Evidence of topological two-dimensional metallic surface states in thin bismuth nanoribbons.

Understanding the exotic quantum phenomena in bulk bismuth beyond its ultraquantum limit remains controversial and gives rise to renewed interest. The focus of the issues is whether these quantum properties have a conventional bulk nature or just the surface effect due to the significant spin-orbital interaction and in relation to the Bi-based topological insulators. Here, we present angular-dependent magnetoresistance (AMR) measurements on single-crystal bismuth nanoribbons of different thicknesses with magnetic fields up to 31 T. In thin nanoribbons with thickness of ∼40 nm, a two-fold rational symmetry of the low field AMR spectra and two sets of 1/2-shifted (i.e., γ = 1/2) Shubnikov-de Haas (SdH) quantum oscillations with exact two- dimensional (2D) character were obtained.
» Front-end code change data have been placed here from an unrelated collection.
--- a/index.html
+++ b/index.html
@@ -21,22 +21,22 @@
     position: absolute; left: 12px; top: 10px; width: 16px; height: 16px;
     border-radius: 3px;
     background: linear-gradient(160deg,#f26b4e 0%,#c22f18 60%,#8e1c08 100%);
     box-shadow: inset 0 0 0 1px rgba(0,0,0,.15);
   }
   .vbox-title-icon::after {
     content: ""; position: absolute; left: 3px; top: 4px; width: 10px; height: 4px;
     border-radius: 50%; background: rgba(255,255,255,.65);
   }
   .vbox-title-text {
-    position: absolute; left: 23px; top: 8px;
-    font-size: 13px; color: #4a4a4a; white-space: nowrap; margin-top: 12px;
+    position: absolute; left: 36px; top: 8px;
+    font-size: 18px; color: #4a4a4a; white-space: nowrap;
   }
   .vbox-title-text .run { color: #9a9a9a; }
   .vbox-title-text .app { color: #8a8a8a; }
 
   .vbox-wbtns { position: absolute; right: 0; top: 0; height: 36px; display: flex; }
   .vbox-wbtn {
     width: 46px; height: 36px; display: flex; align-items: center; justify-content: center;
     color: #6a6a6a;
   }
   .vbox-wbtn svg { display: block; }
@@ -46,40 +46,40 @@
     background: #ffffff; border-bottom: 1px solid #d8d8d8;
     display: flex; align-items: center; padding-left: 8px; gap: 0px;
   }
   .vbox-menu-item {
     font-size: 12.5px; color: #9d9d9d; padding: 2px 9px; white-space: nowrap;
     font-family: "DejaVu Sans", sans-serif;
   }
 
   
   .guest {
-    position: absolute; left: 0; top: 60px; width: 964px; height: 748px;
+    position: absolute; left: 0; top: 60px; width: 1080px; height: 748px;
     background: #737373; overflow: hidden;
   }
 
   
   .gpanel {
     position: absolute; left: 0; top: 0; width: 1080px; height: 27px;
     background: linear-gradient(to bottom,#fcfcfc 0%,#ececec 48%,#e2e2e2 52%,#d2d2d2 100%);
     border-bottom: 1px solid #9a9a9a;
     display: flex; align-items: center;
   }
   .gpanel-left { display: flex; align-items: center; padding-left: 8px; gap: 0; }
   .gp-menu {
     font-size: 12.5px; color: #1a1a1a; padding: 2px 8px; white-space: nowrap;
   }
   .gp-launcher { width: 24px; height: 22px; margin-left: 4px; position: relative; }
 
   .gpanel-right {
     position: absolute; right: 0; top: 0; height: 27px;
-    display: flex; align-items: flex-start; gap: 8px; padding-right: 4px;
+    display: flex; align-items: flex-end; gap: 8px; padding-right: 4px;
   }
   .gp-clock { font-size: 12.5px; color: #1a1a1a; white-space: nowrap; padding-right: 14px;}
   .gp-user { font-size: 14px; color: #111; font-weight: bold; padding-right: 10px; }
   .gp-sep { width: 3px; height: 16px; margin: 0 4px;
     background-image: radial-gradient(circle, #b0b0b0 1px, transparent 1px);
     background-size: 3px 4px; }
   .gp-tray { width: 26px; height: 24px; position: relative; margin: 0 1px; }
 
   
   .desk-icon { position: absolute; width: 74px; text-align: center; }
However, when the thickness of the ribbon increases, a 3D bulk-like SdH oscillations with γ = 0 and a four-fold rotational symmetry of the AMR spectra appear. These results provided unambiguous transport evidence of the topological 2D metallic surface states in thinner nanoribbons with an insulating bulk. Our observations provide a promising pathway to understand the quantum phenomena in Bi arising from the surface states.